Le 11 juin dernier, la Commission européenne adoptait finalement un amendement à l’accord, sous forme d’échange de lettres, et permettant d’y inclure le Sahara. Le texte doit encore être ratifié par le Parlement européen. Un défi de taille pour le Maroc, qui a dépêché un commando à Bruxelles pour « sensibiliser » les eurodéputés aux enjeux du dossier.
« La modification de l’accord agricole se fera sur la base de deux conditions. Premièrement, avec le consentement de la population du Sahara occidental, via des consultations des populations concernées. Deuxièmement, en s’assurant que l’accord bénéficie aux populations concernées », détaille une source parlementaire européenne à TelQuel.
Dans un document de travail de la Commission européenne, les équipes de Federica Mogherini ont déjà acté qu’« une large majorité d’opinions favorables à l’extension des préférences tarifaires aux produits du Sahara occidental.» Voilà pour le consentement, selon l’Exécutif européen. Quant au bénéfice, la Commission européenne écrit : « il y a des indications suffisantes permettant de conclure que l’activité économique générée par les exportations vers l’Union européenne se réalise au bénéfice de l’emploi local et par conséquent, peu ou prou, au bénéfice des populations locales toutes origines confondues. »

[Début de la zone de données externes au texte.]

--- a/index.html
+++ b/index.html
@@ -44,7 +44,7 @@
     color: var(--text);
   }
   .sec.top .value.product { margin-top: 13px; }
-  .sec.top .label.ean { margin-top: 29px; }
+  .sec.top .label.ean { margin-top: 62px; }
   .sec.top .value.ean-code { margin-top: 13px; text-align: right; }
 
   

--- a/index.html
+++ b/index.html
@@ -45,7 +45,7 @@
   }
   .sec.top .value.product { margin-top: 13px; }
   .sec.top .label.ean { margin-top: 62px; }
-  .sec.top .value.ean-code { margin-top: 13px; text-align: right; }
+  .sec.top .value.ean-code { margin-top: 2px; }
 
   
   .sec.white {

Reste à en convaincre l’organe législatif de l’Union européenne. Lors d’une réunion de la Commission INTA le 29 aout, le Commissaire européen aux affaires économiques et à l’Union douanière Pierre Moscovici a justement été interrogé par plusieurs députés sur cette notion de consentement.
Il s’agira également de déterminer qui constitue la « population du Sahara occidental ». Le document de la Commission européenne pointe lui-même « l’impossibilité de distinguer clairement l’origine des différents éléments constitutifs de la population du Sahara occidental ».
Convaincre le parlement
« C’est un point sensible. La notion de ‘peuple du Sahara occidental’ inclut les réfugiés dans les camps de Tindouf, ainsi que la diaspora dans le monde entier. Mais, le fait est que ces populations ne bénéficient de toute façon pas des préférences commerciales entre le Maroc et l’UE. Ils ne sont pas directement concernés par l’accord, donc est-ce de leur ressort d’établir cette notion de consentement ? C’est une notion qu’il appartient aux Nations unies de définir, » explique notre source européenne, laissant présager de l’intensité des débats qui auront lieu au Parlement européen.

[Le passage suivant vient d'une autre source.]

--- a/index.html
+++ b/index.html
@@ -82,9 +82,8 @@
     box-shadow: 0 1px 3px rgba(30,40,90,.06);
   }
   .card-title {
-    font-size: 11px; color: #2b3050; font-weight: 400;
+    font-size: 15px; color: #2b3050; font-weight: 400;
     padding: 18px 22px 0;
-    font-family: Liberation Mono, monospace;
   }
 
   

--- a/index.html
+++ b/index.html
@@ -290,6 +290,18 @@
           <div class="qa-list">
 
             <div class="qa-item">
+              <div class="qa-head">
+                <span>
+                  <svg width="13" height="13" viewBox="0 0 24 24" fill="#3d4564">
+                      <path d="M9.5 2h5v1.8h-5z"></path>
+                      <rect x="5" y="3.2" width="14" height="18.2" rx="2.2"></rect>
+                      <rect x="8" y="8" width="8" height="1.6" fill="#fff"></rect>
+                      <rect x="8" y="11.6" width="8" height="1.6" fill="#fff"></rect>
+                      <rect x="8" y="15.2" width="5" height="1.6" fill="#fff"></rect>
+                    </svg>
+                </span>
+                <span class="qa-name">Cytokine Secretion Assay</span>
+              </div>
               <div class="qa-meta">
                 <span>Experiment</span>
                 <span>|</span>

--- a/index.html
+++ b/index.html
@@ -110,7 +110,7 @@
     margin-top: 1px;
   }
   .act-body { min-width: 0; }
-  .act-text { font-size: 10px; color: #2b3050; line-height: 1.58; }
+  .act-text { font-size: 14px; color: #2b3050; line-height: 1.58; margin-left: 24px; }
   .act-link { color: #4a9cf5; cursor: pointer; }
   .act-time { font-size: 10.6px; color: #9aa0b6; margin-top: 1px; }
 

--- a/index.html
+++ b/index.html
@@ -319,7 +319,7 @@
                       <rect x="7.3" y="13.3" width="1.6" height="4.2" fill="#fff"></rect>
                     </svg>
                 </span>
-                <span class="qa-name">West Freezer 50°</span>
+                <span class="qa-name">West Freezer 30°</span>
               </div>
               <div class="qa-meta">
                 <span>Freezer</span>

Citée par la MAP, l’eurodéputée Patricia Lalonde, rapporteur de la commission INTA pour les pays méditerranéens, a noté que « la visite des parlementaires européens vise à s’informer sur le terrain du degré du bénéfice de la population sahraouie de l’accord commercial entre le Maroc et l’UE et à évaluer son impact et ses avantages sur les habitants de la région ».
« Même son de cloche chez l’eurodéputée Tiziana Beghin, qui a relevé que ce déplacement important a permis de connaître les positions et les opinions des membres de divers organes élus de la région et des représentants de la société civile concernant les retombées et les bénéfices de l’accord de pêche maritime Maroc-UE pour la population locale », poursuit l’agence MAP.
Selon nos informations, la commission INTA présentera mi-octobre le rapport sanctionnant la visite au Sahara de sa délégation. Laquelle sera composée de la Française Patricia Lalonde du groupe ALDE, rapporteur de la commission INTA pour les pays méditerranéens, de l’Italienne Tiziana Beghin du groupe EFDD, shadow rapporteur pour la même commission, de la Finlandaise Heidi Hautala du groupe des Verts et vice-présidente du Parlement européen, ainsi que de l’Anglais David Martin du groupe Social et Démocrates.